[Dataset content Boundary: Start]
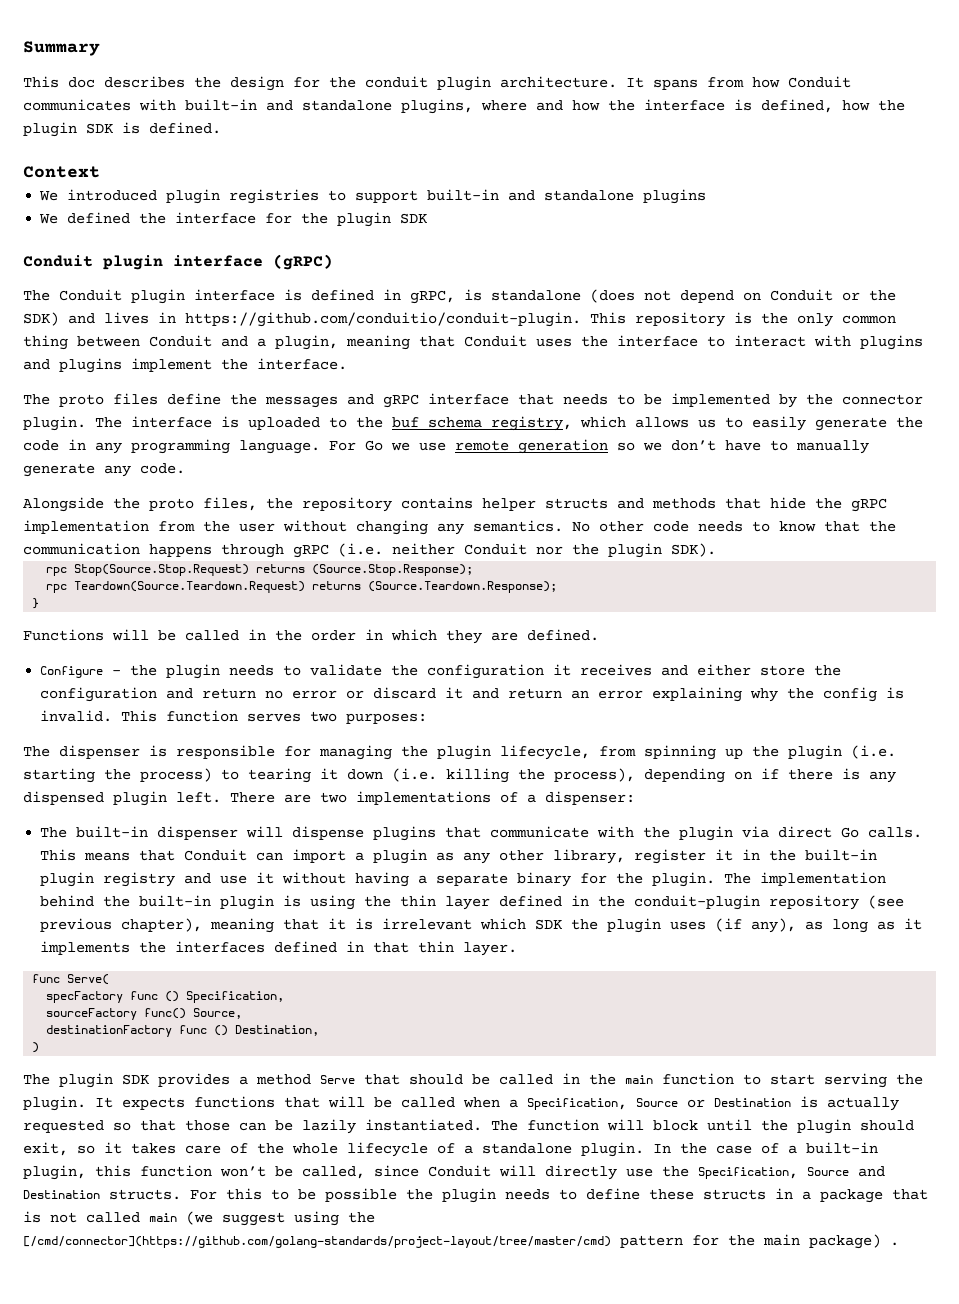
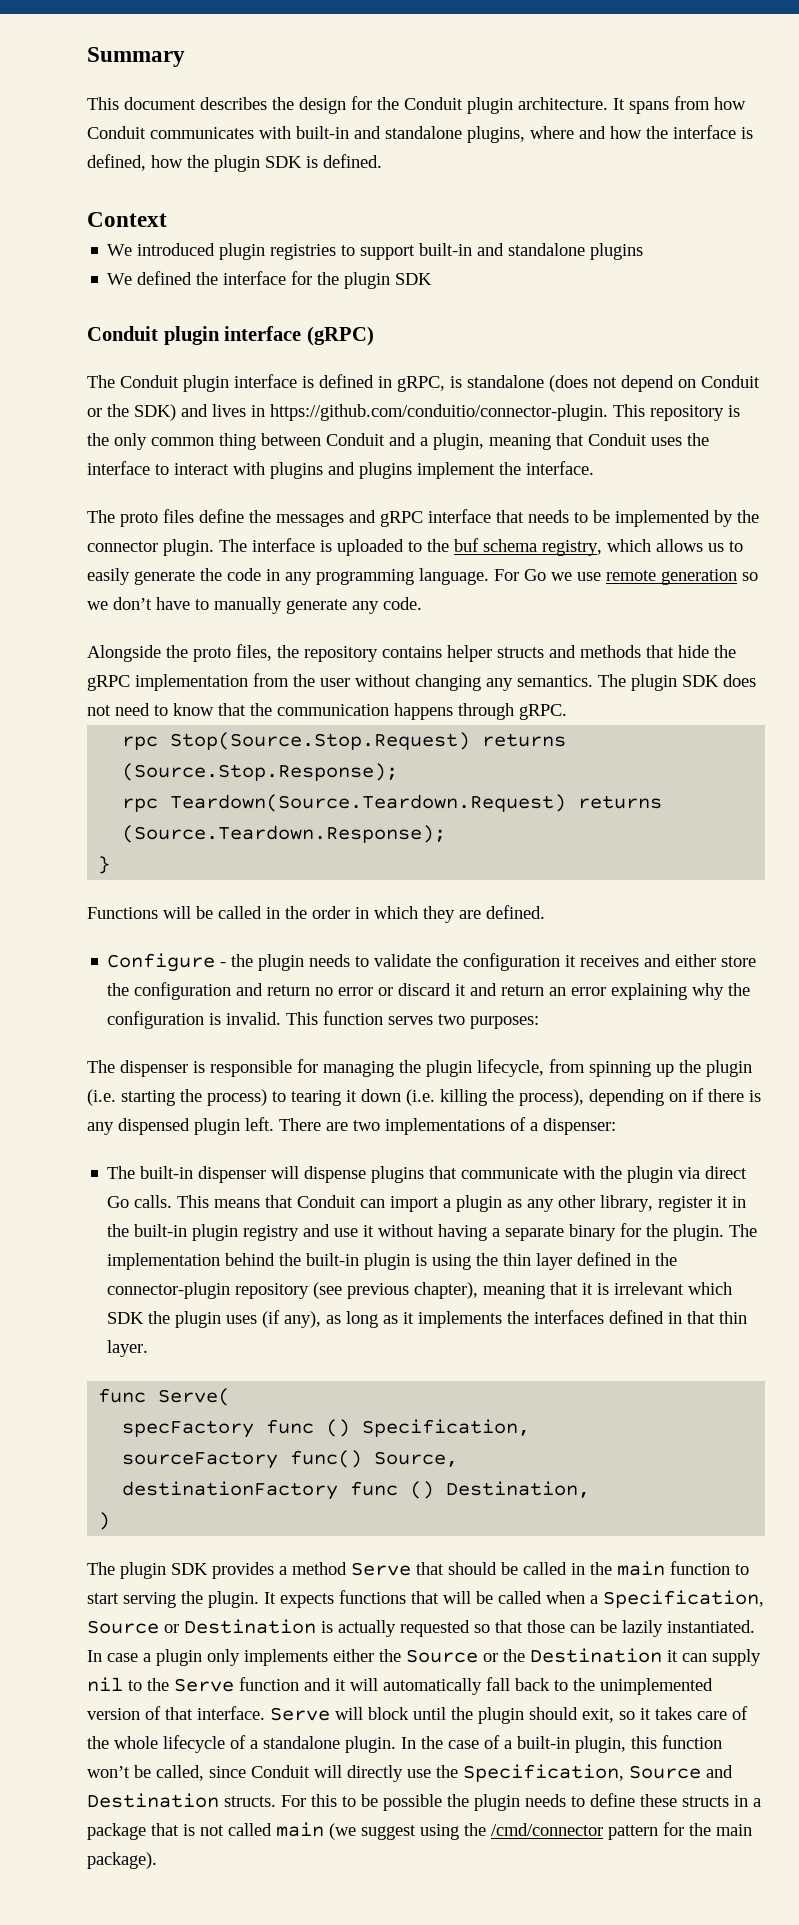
[68,77,95,88] doc -> [124,97,196,110] document
[365,76,428,88] conduit -> [404,97,463,110] Conduit
[185,312,581,327] https://github.com/conduitio/conduit-plugin. -> [270,404,608,421] https://github.com/conduitio/connector-plugin.
[572,521,743,532] No other code needs -> [598,674,756,691] [87,703,150,716] The plugin SDK does not need
[293,543,716,558] gRPC (i.e. neither Conduit nor the plugin SDK). -> [519,704,567,720] gRPC.
[823,687,878,702] config -> [107,1011,205,1029] configuration
[634,895,761,910] conduit-plugin -> [107,1282,231,1299] connector-plugin
[491,1119,599,1131] The function -> [87,1648,761,1666] [87,1677,713,1695] [87,1706,330,1721] In case a plugin only implements either the Source or the Destination it can supply nil to the Serve function and it will automatically fall back to the unimplemented version of that interface. Serve
[23,1236,611,1248] [/cmd/connector](https://github.com/golang-standards/project-layout/tree/master/cmd) -> [491,1823,603,1836] /cmd/connector
[809,1234,899,1249] package) . -> [87,1852,157,1869] package).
[Dataset content Boundary: End]
**Exercise prompt:**
If an entry contains an image, please omit that image and print everything else verbatim.

**Written response:**
[68,77,95,88] doc -> [124,97,196,110] document
[365,76,428,88] conduit -> [404,97,463,110] Conduit
[185,312,581,327] https://github.com/conduitio/conduit-plugin. -> [270,404,608,421] https://github.com/conduitio/connector-plugin.
[572,521,743,532] No other code needs -> [598,674,756,691] [87,703,150,716] The plugin SDK does not need
[293,543,716,558] gRPC (i.e. neither Conduit nor the plugin SDK). -> [519,704,567,720] gRPC.
[823,687,878,702] config -> [107,1011,205,1029] configuration
[634,895,761,910] conduit-plugin -> [107,1282,231,1299] connector-plugin
[491,1119,599,1131] The function -> [87,1648,761,1666] [87,1677,713,1695] [87,1706,330,1721] In case a plugin only implements either the Source or the Destination it can supply nil to the Serve function and it will automatically fall back to the unimplemented version of that interface. Serve
[23,1236,611,1248] [/cmd/connector](https://github.com/golang-standards/project-layout/tree/master/cmd) -> [491,1823,603,1836] /cmd/connector
[809,1234,899,1249] package) . -> [87,1852,157,1869] package).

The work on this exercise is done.